Last August, Northwestern representatives announced the expansion of the program to Kenwood Academy, 5015 S. Blackstone Ave. On Thursday, officials said it must now expand to Daniel Hale Williams Prep High School, 4934 S. Wabash Ave., and Bronzeville Academy Charter School, 4930 S. Cottage Grove Avenue.

In addition to serving tens of thousands of area patients, Mayor Lori Lightfoot said Thursday she would need to create about 1,000 temporary construction jobs and 100 permanent health care jobs to staff the facility. Lightfoot said Northwestern is committed to connecting area residents with job opportunities, having hired a recruiting manager to identify candidates on the South and West Sides for permanent positions two years ago.

“This will help ensure that patients in Bronzeville are cared for by an inclusive workforce that reflects the rich diversity of the community and the city as a whole,” Lightfoot said.

June 2

From left to right: Ald. Pat Dowell (3rd) U.S. Sen. Dick Durbin (D-Ill.), Ald. Sophia King (4th), Mayor Lori Lightfoot, Dr. Kimbra Bell Balark, Northwestern Memorial HealthCare CEO Dean M. Harrison, Bright Star Church Pastor Chris Harris and Deputy Mayor for Economic and Neighborhood Development Samir Mayekar, June 2

Development comes as Cook County Health is moving forward with plans to rebuild Provident Hospital500 E. 51st St., as a new outpatient and inpatient facility. A Michigan company called Insight bought Mercy Hospital for $1 last year and plans to reopen the facility as Insight Hospital and Medical Center Chicago, 2525 S. Michigan Ave.

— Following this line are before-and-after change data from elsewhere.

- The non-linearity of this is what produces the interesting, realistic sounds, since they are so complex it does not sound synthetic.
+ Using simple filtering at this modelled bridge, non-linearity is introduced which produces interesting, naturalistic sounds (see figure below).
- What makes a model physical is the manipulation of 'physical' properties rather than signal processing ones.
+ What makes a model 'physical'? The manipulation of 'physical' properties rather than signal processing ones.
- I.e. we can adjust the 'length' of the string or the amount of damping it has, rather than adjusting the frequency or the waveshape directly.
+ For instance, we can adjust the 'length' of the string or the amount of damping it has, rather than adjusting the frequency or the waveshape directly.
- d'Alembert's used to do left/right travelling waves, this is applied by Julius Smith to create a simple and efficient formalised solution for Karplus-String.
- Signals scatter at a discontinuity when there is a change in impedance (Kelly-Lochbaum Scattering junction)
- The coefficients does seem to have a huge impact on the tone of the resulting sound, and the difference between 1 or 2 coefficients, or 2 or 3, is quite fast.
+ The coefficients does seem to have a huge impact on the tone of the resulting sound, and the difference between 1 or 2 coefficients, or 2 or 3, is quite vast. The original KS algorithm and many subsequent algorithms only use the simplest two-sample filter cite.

Aldus. Sophia King (4th) thanked Northwestern for listening to her office and the community, saying they went “beyond the call of duty” to solicit community feedback.

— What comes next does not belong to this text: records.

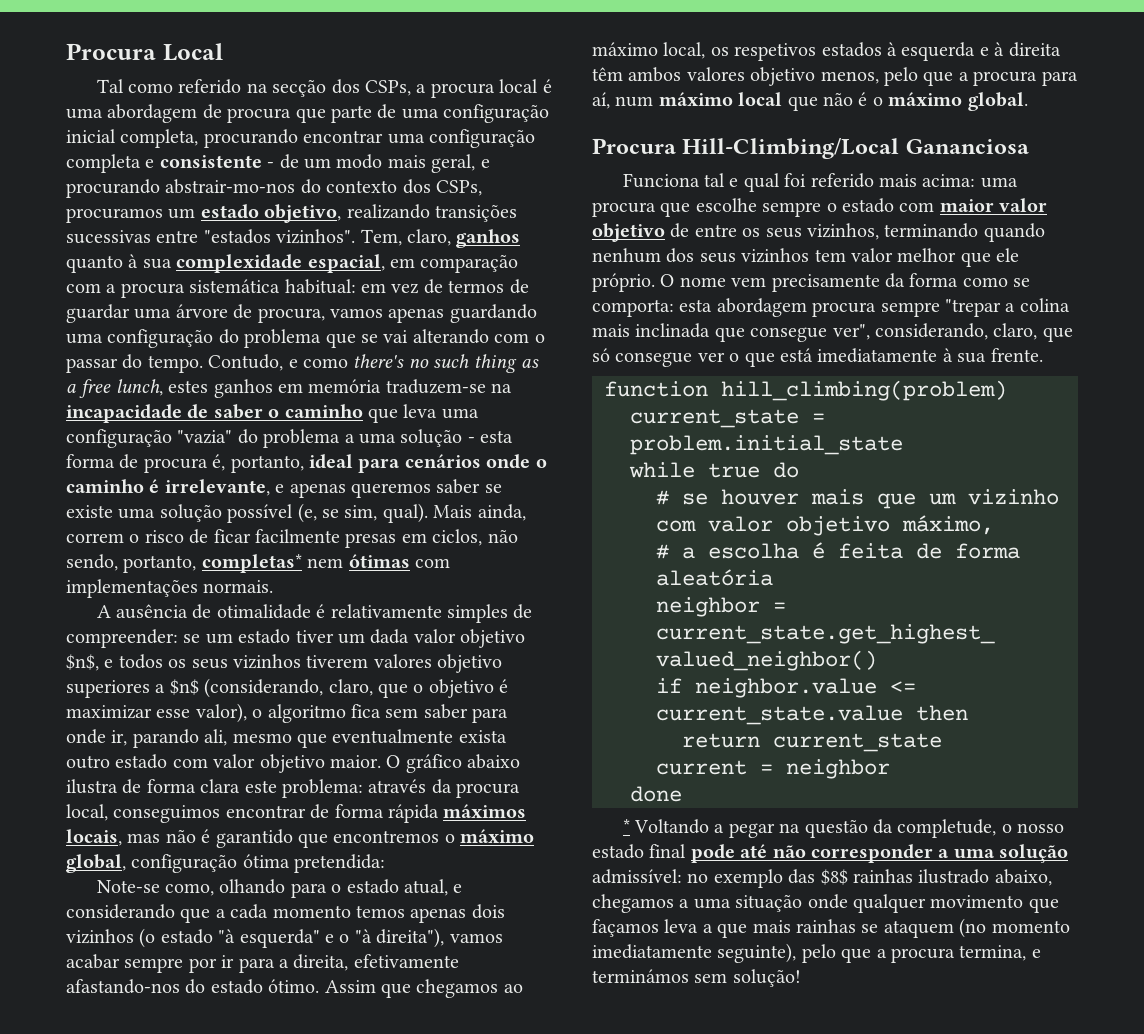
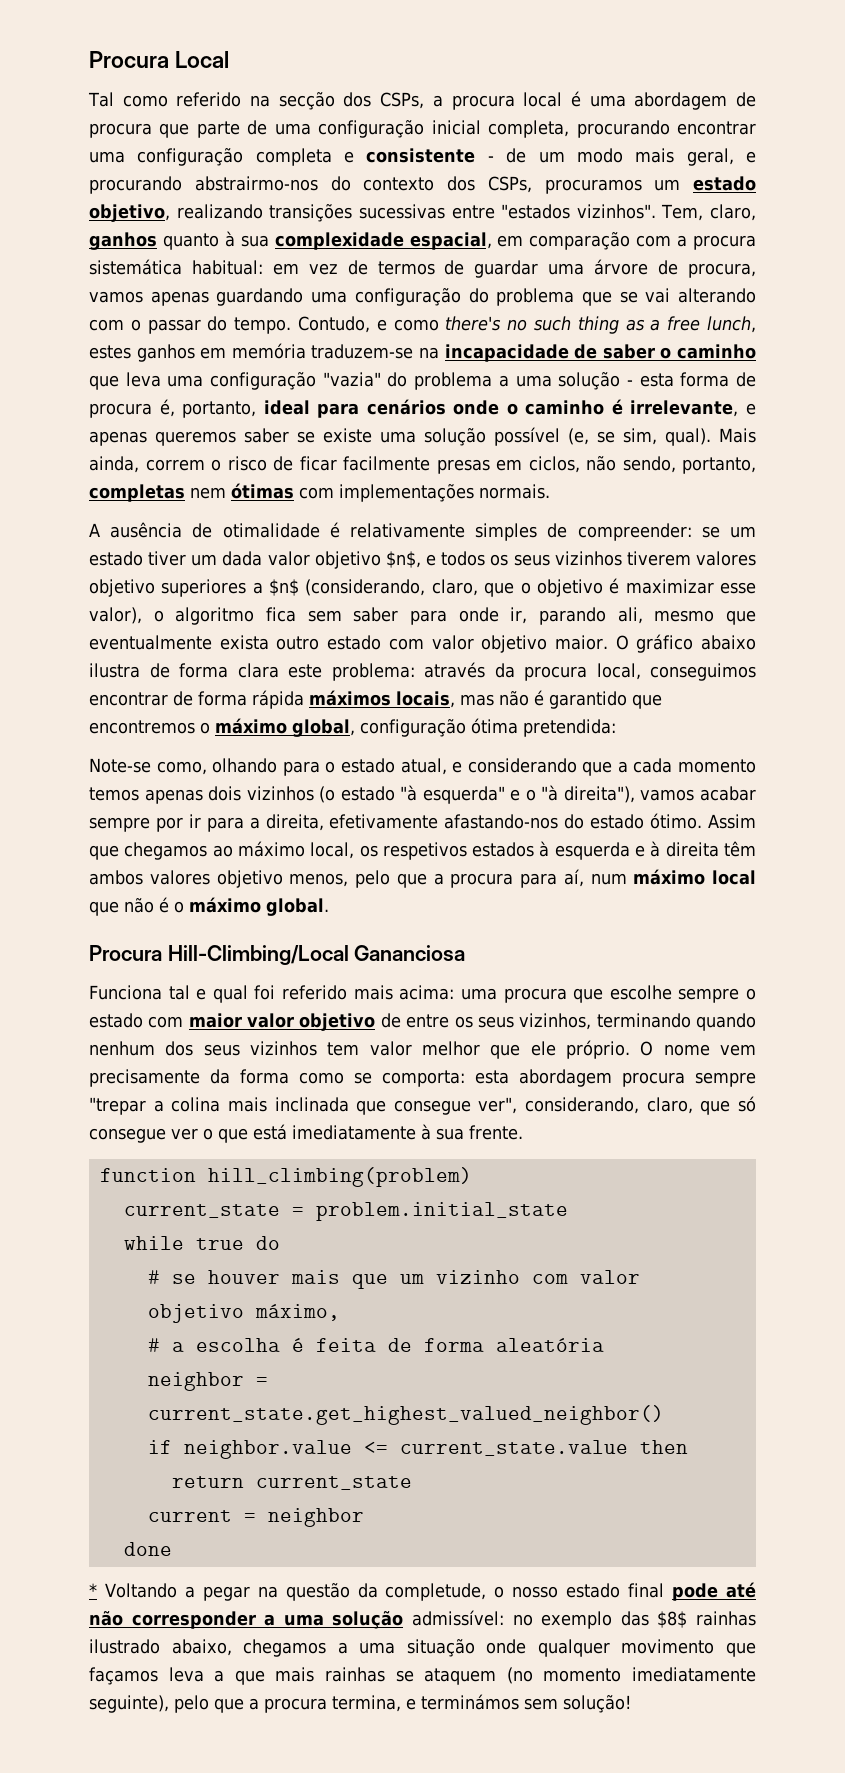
- Tal como referido na secção dos CSPs, a procura local é uma abordagem de procura que parte de uma configuração inicial completa, procurando encontrar uma configuração completa e consistente - de um modo mais geral, e procurando abstrair-mo-nos do contexto dos CSPs, procuramos um estado objetivo, realizando transições sucessivas entre "estados vizinhos".
+ Tal como referido na secção dos CSPs, a procura local é uma abordagem de procura que parte de uma configuração inicial completa, procurando encontrar uma configuração completa e consistente - de um modo mais geral, e procurando abstrairmo-nos do contexto dos CSPs, procuramos um estado objetivo, realizando transições sucessivas entre "estados vizinhos".
- Mais ainda, correm o risco de ficar facilmente presas em ciclos, não sendo, portanto, completas* nem ótimas com implementações normais.
+ Mais ainda, correm o risco de ficar facilmente presas em ciclos, não sendo, portanto, completas nem ótimas com implementações normais.

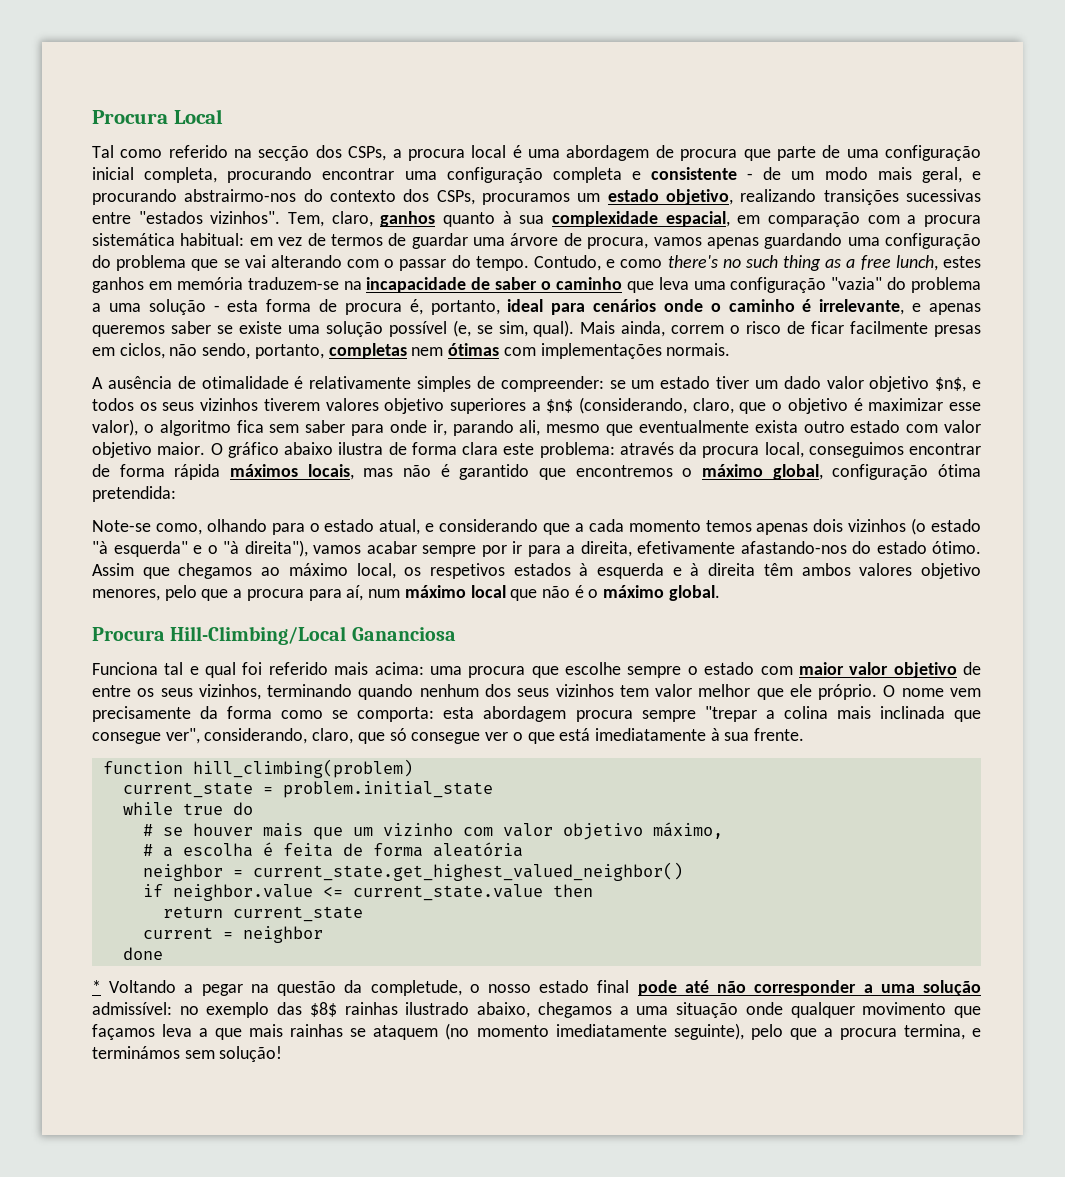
- A ausência de otimalidade é relativamente simples de compreender: se um estado tiver um dada valor objetivo $n$, e todos os seus vizinhos tiverem valores objetivo superiores a $n$ (considerando, claro, que o objetivo é maximizar esse valor), o algoritmo fica sem saber para onde ir, parando ali, mesmo que eventualmente exista outro estado com valor objetivo maior.
+ A ausência de otimalidade é relativamente simples de compreender: se um estado tiver um dado valor objetivo $n$, e todos os seus vizinhos tiverem valores objetivo superiores a $n$ (considerando, claro, que o objetivo é maximizar esse valor), o algoritmo fica sem saber para onde ir, parando ali, mesmo que eventualmente exista outro estado com valor objetivo maior.
- Assim que chegamos ao máximo local, os respetivos estados à esquerda e à direita têm ambos valores objetivo menos, pelo que a procura para aí, num máximo local que não é o máximo global.
+ Assim que chegamos ao máximo local, os respetivos estados à esquerda e à direita têm ambos valores objetivo menores, pelo que a procura para aí, num máximo local que não é o máximo global.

“Northwestern is definitely a welcome addition to the other (new) developments on the Cottage Grove corridor,” King said, referring to the 4400 Grove public-private housing estate, Lillian Marcie Theater performing arts center and TURN counseling center. by BrightStar.

The 4400 Grove mixed-use housing development in particular, alongside its commercial tenants, has won support from the city as part of Lightfoot’s Invest South/West initiative. Through this program and investments like Northwestern’s, King said, “Cottage Grove will once again become a pedestrian-focused, destination-driven corridor.

“People now, thanks to the investments made today, thanks to the businesses and other initiatives that have sprung up over the past two years, can literally walk to buy clothes, to eat, to be entertained – and now they can walk to meet their health care needs.”